### ABOUT THIS EXERCISE
Below are some records. Copy every line in them that holds "Jibbit".

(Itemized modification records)
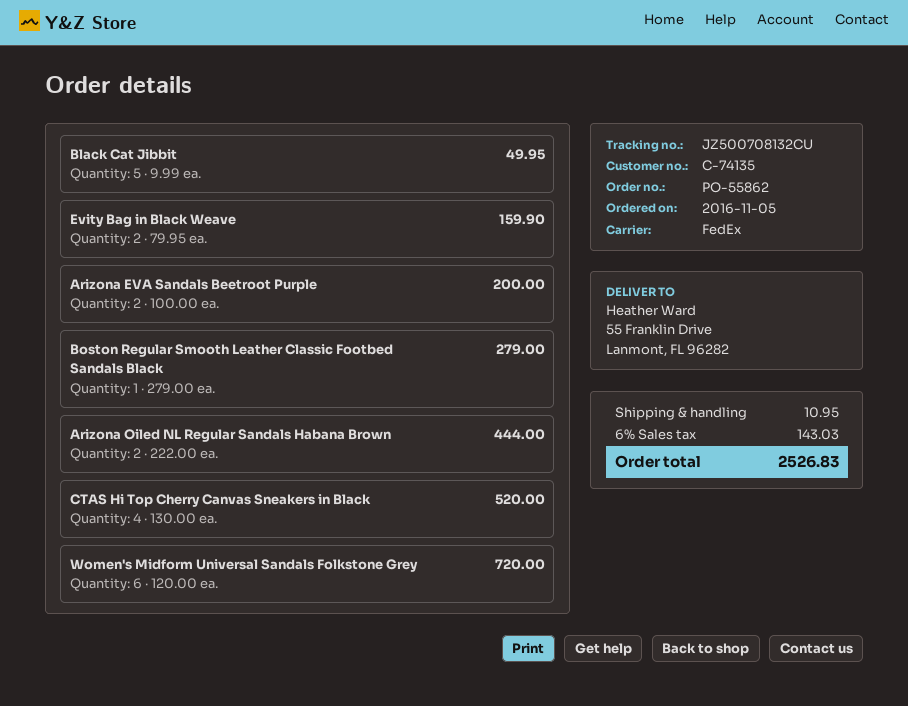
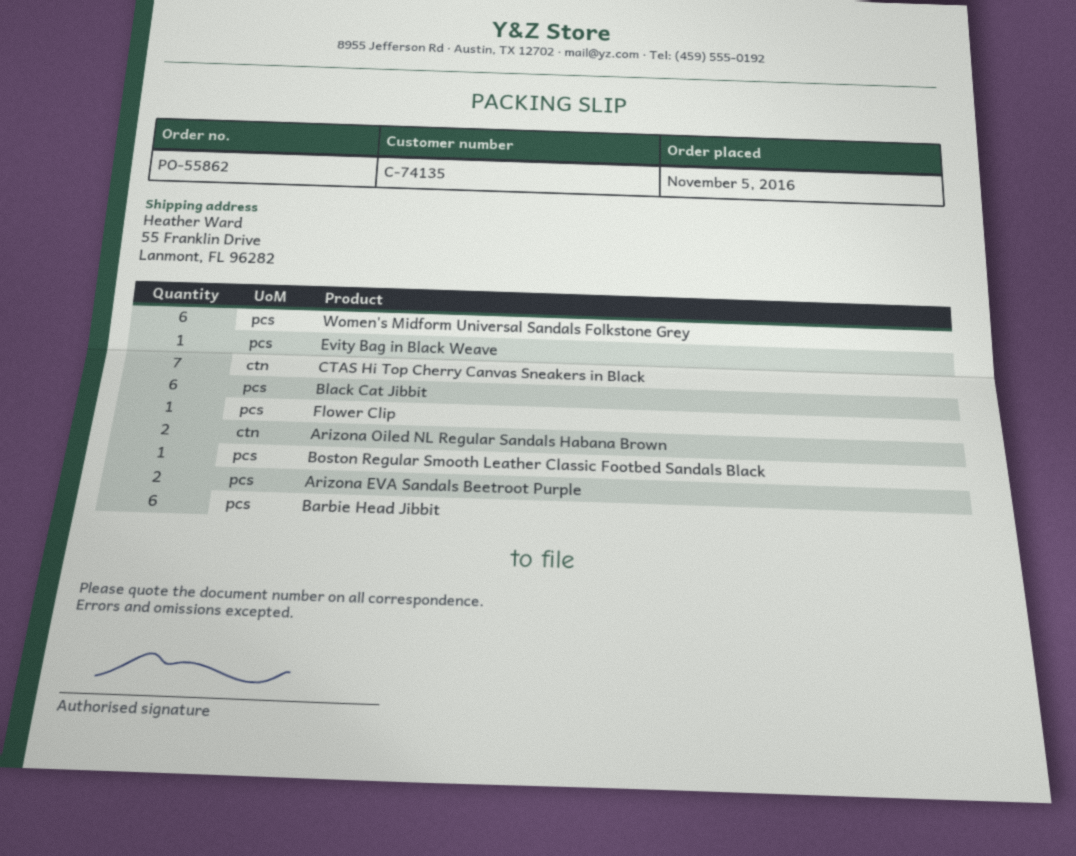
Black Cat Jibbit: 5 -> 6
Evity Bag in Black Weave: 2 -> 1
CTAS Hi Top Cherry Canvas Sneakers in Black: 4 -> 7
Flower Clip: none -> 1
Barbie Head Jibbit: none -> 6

---

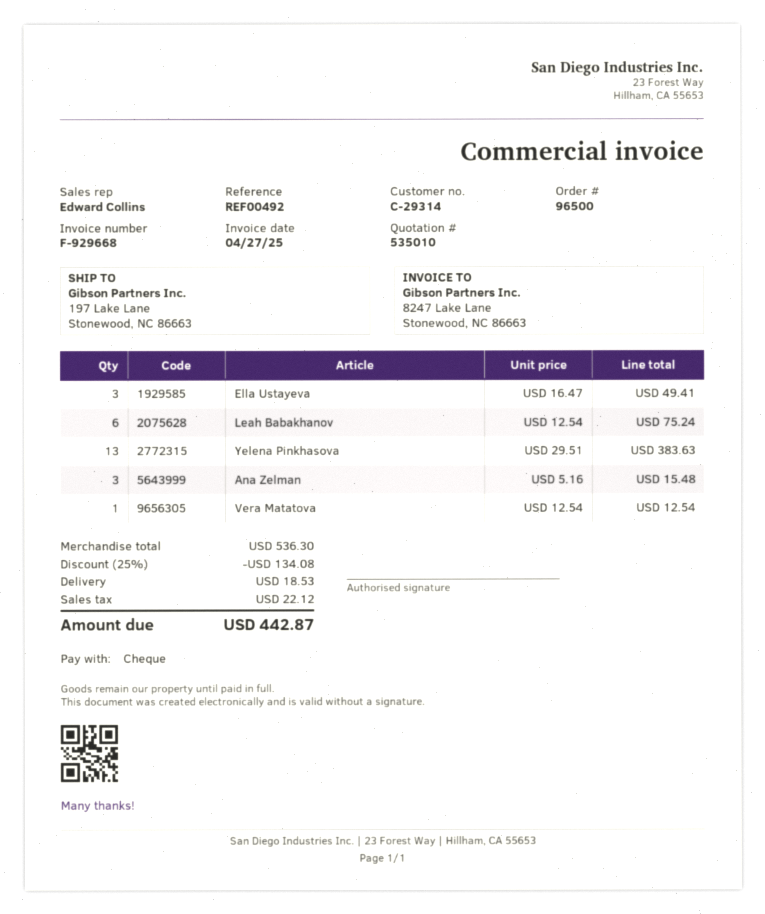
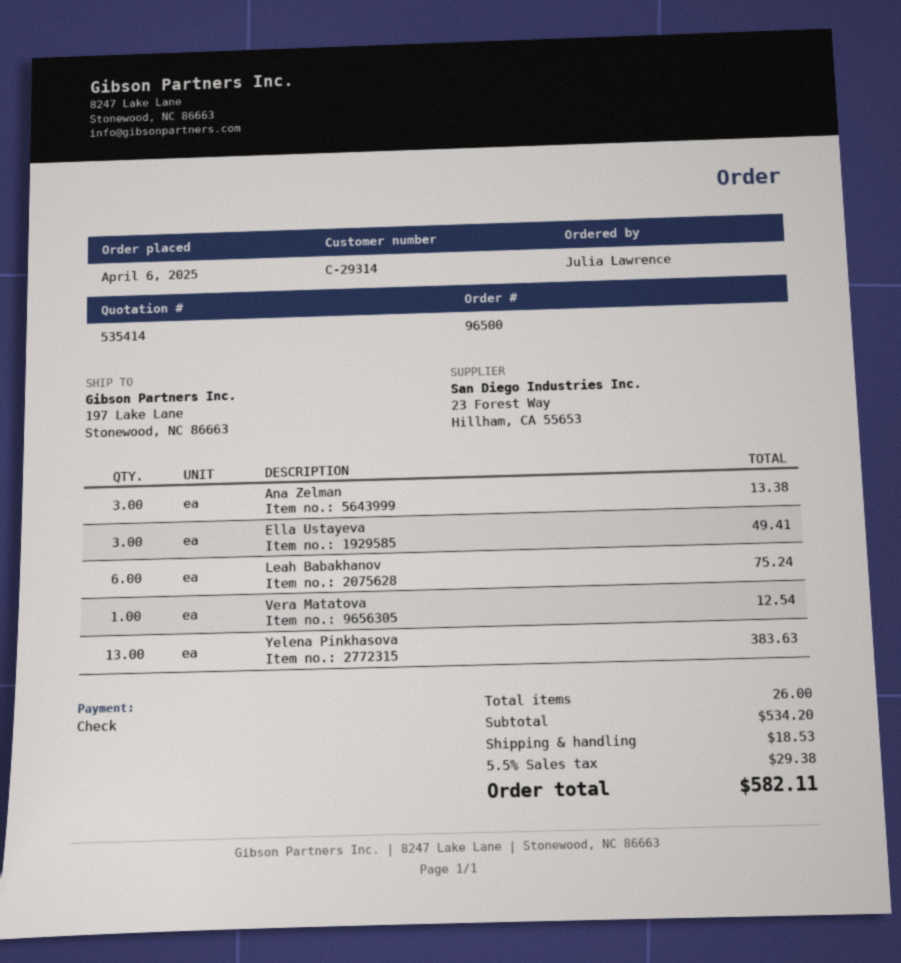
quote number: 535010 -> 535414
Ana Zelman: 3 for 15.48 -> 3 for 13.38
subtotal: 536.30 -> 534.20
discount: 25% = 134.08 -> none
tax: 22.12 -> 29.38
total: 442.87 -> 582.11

### FINAL ANSWER
Black Cat Jibbit: 5 -> 6
Barbie Head Jibbit: none -> 6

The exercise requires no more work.